- **Source material**:
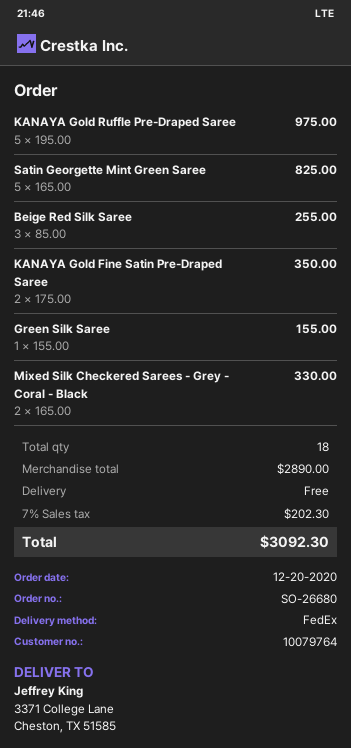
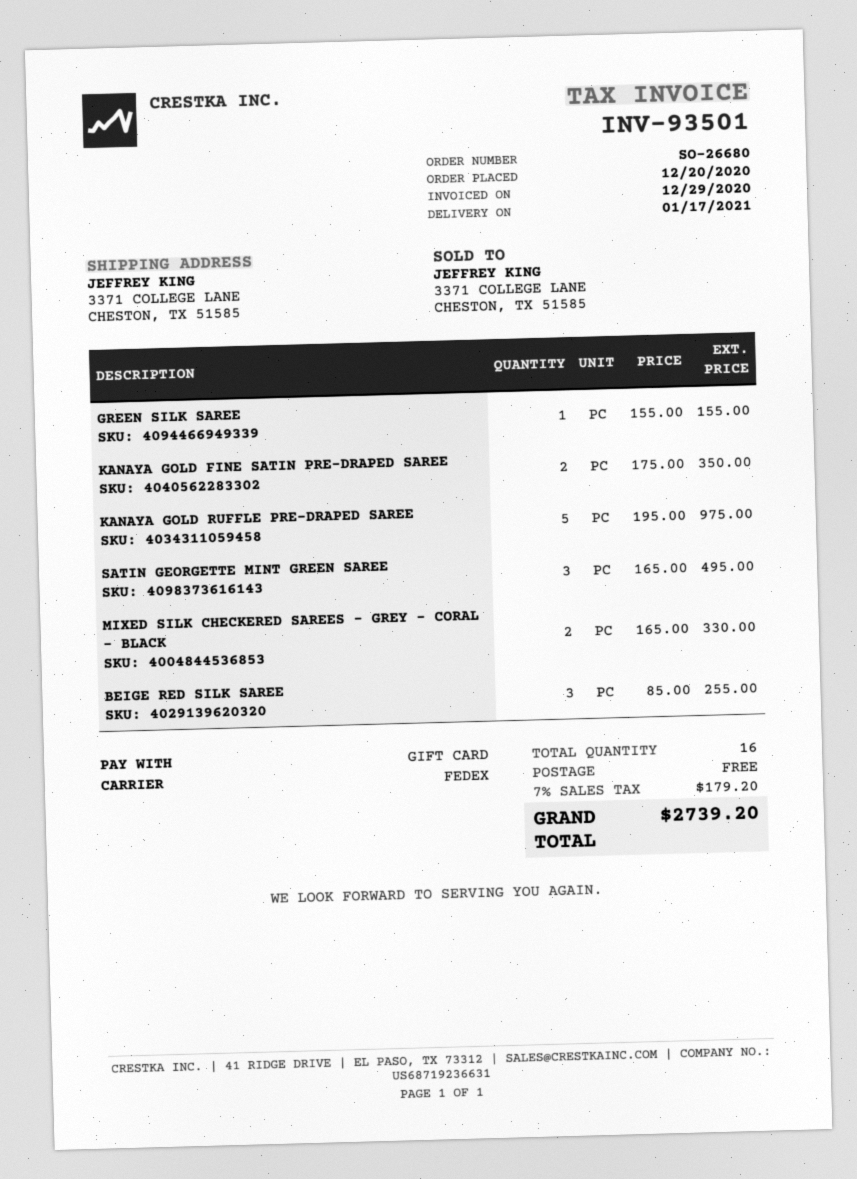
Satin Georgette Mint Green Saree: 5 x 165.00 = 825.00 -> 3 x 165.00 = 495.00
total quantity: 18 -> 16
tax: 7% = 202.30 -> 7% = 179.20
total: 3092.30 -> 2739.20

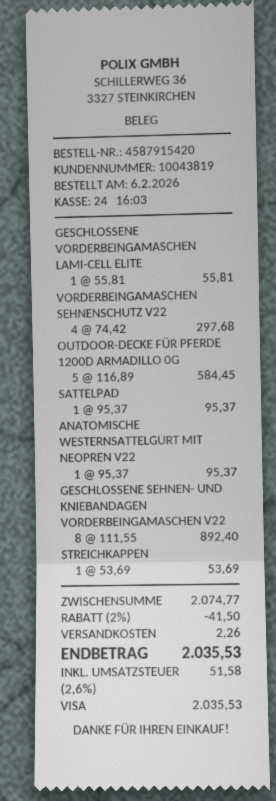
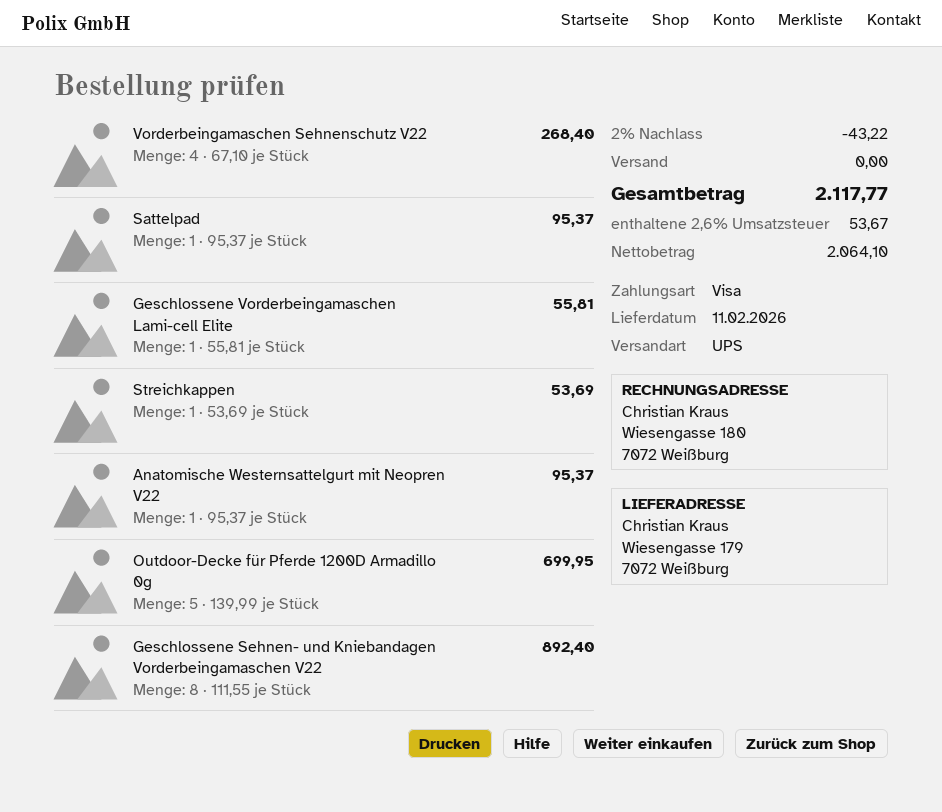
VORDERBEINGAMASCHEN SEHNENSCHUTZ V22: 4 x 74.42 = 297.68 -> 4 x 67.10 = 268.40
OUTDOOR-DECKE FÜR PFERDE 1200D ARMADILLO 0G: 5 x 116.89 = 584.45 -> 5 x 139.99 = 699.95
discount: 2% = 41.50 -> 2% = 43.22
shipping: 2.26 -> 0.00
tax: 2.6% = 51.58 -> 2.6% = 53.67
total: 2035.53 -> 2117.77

---

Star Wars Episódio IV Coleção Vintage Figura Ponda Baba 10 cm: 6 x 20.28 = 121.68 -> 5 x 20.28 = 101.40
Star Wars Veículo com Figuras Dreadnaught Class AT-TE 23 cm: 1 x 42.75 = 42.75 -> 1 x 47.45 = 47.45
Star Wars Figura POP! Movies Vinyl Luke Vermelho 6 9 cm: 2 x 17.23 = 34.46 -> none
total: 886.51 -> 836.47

- **Problem**: Above are records; repeat only the lines starting at the line with "VORDERBEINGAMASCHEN SEHNENSCHUTZ V22: 4" and ending at the line with "total: 2035.53 -> 2117.77", exactly as they appear, both included.

- **The completed task**:
VORDERBEINGAMASCHEN SEHNENSCHUTZ V22: 4 x 74.42 = 297.68 -> 4 x 67.10 = 268.40
OUTDOOR-DECKE FÜR PFERDE 1200D ARMADILLO 0G: 5 x 116.89 = 584.45 -> 5 x 139.99 = 699.95
discount: 2% = 41.50 -> 2% = 43.22
shipping: 2.26 -> 0.00
tax: 2.6% = 51.58 -> 2.6% = 53.67
total: 2035.53 -> 2117.77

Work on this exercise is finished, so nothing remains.